Do you NEED barbell squats and should you have them in your program, how to correct muscle imbalances in your legs/arms, glute issues and how to address and some funny (and horrifying) videos. Join The SwoleFam https://swolenormousx.com/membershipsDownload The Swolenormous App https://swolenormousx.com/swolenormousappMERCH - https://papaswolio.com/Watch the full episodes here: https://rumble.com/thedailyswoleSubmit A Question For The Show: https://swolenormousx.com/apsGet On Papa Swolio's Email List: https://swolenormousx.com/emailDownload The 7 Pillars Ebook: https://swolenormousx.com/7-Pillars-EbookTry A Swolega Class From Inside Swolenormous X: https://www.swolenormousx.com/swolegaGet Your Free $10 In Bitcoin: https://www.swanbitcoin.com/papaswolio/ Questions? Email Us: Support@Swolenormous.com
00:00 - Intro00:37 - Transitioning to Barbell Armor Building Formula09:17 - Offset vs Double Kettlebell Training19:37 - Efficient Warm-Ups for Young Athletes31:03 - Kettlebells on Off Days"35:36 - The Goblet Squat Hold as a Foundation Test42:55 - Incorporating Mobility into Your Training50:57 - Dan John on Flexible Rep Schemes58:21 - How to Swing 50%+ Bodyweight Safely01:03:11 - Slow vs Explosive Kettlebell Press► Personalized workouts based on your schedule, ability, and equipment options. http://www.DanJohnUniversity.com.► If you're interested in getting coached by Dan personally, go to http://DanJohnInnerCircle.com to apply for his private coaching group.► Go to ArmorBuildingFormula.com to get Dan's latest book.

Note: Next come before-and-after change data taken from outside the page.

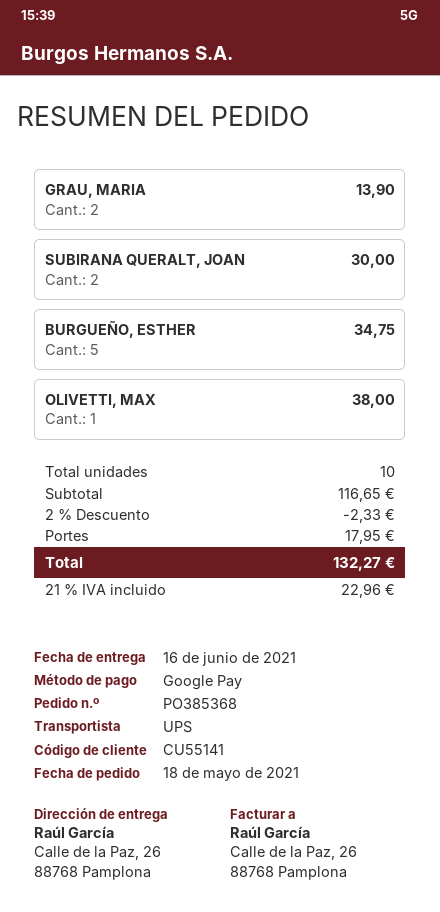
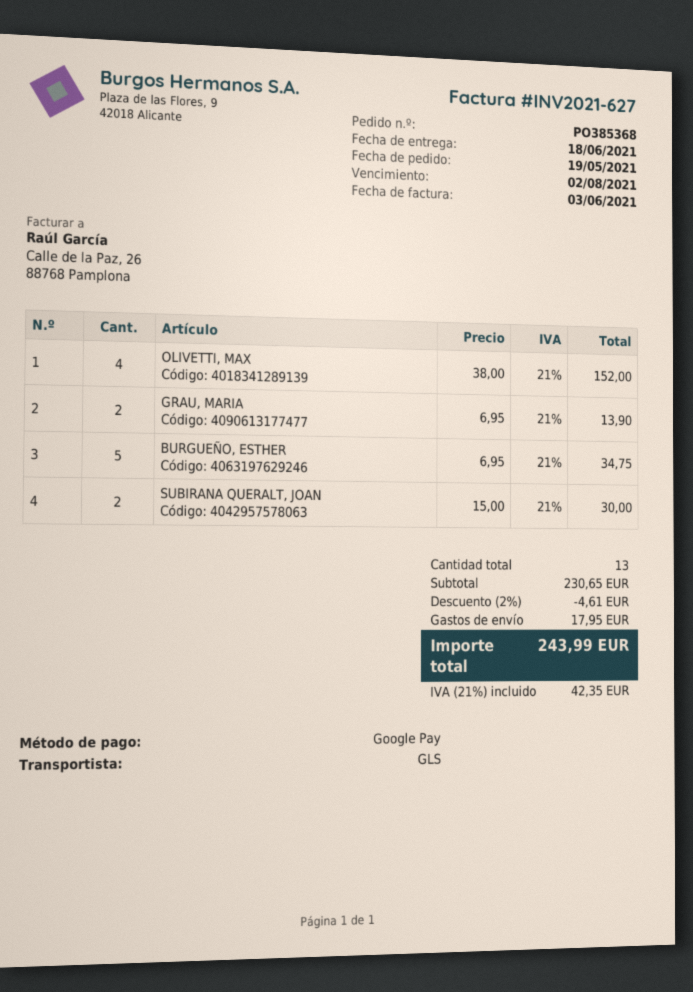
order date: 2021-05-18 -> 2021-05-19
delivery date: 2021-06-16 -> 2021-06-18
shipping method: UPS -> GLS
OLIVETTI, MAX: 1 for 38.00 -> 4 for 152.00
total quantity: 10 -> 13
subtotal: 116.65 -> 230.65
discount: 2% = 2.33 -> 2% = 4.61
tax: 21% = 22.96 -> 21% = 42.35
total: 132.27 -> 243.99

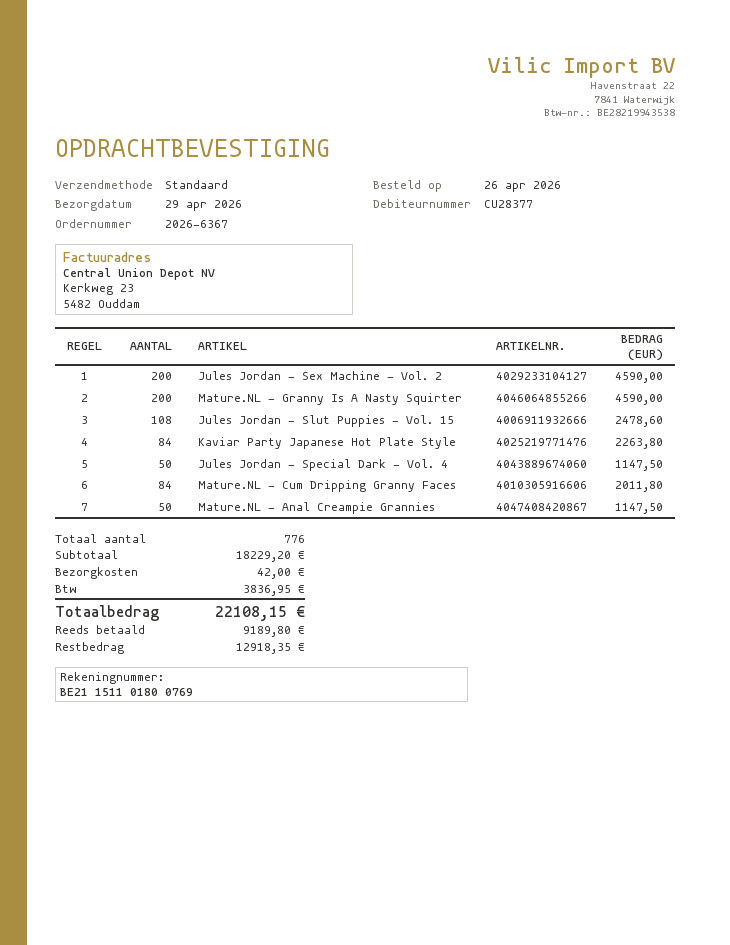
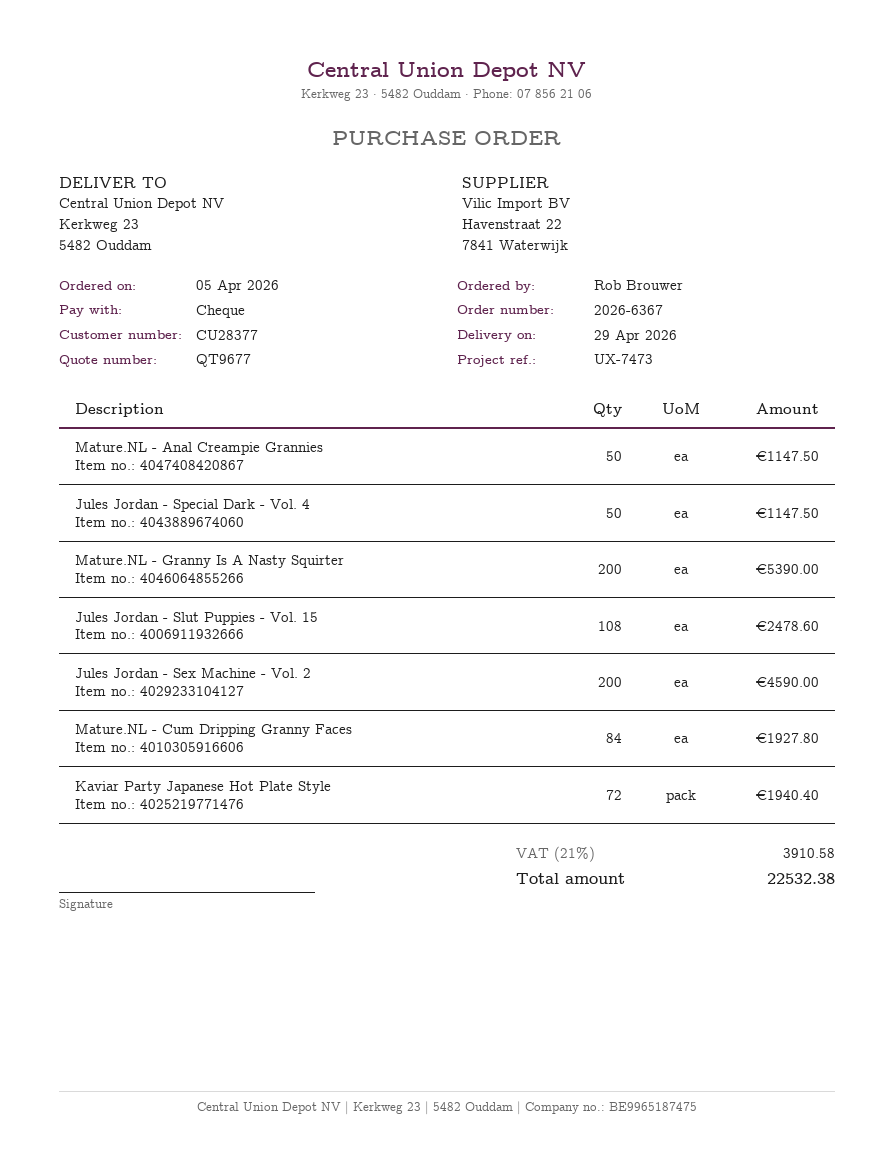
order date: 2026-04-26 -> 2026-04-05
Mature.NL - Granny Is A Nasty Squirter: 200 for 4590.00 -> 200 for 5390.00
Kaviar Party Japanese Hot Plate Style: 84 for 2263.80 -> 72 for 1940.40
Mature.NL - Cum Dripping Granny Faces: 84 for 2011.80 -> 84 for 1927.80
shipping: 42.00 -> none
tax: 3836.95 -> 3910.58
total: 22108.15 -> 22532.38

Great news! Jacked Gazelle 3.0 is out and ready for purchase. To get it marked down 25%, use the code JG3FIT at checkout (discount runs till 11:59pm Friday, December 19)Option 40, ranger-school damageBest TTM fat-loss program Hyrox for SFAS fitnessConditioning finishers after liftingRunning RPE: breathing vs legsSourdough flour type questionBack squats versus belt squatsSmith machine versus barbell squatsMeal plans from TTM recipesOne-on-one coaching pricingJacked Gazelle plus ruck shufflingStrong two-mile, weak SDCElevated resting heart rate concernPickup sports during Two-and-FiveAre fighter pilots coolDifference between JG 1&2 (Jg 2 Vs. JG breakdown episode )Training focus in Ranger RegimentQuestions? Look for bi-weekly Q&A on my stories. I'll answer your questions on IG and here on the podcast.---Spoken Supplements: Code terminator_trainingCwench supplements: Code terminator_training---SOF Selection Program: Ruck | Run | Lift Ebook: SOF Selection Recovery & Nutrition Guide---TrainHeroic Team: T-850 Rebuilt (1st wk free!)---Programs2 & 5 Mile Run Program - run improvement program w/ strength workKickstart- beginner/garage gym friendlyTime Crunch- Workouts for those short on timeHypertrophy- intermediate/advancedJacked Gazelle- Hybrid athleteJacked Gazelle 2.0 - Hybrid athleteSFAS Prep- Special forces train-upRuck | Run | Lift - Selection Prep---Newsletter Sign UpIG: terminator_trainingYoutube: Terminator Training Methodwebsite: terminatortraining.comSubstack
00:00 - Intro00:43 - Planning Your Training Year12:36 - Are Squats Dangerous for Your Knees?18:51 - Building Carrying Strength for Family26:07 - Progressing ABC Without Heavier Bells30:12 - Who Really Needs the Bench Press?► Personalized workouts based on your schedule, ability, and equipment options. http://www.DanJohnUniversity.com.► If you're interested in getting coached by Dan personally, go to http://DanJohnInnerCircle.com to apply for his private coaching group.► Go to ArmorBuildingFormula.com to get Dan's latest book.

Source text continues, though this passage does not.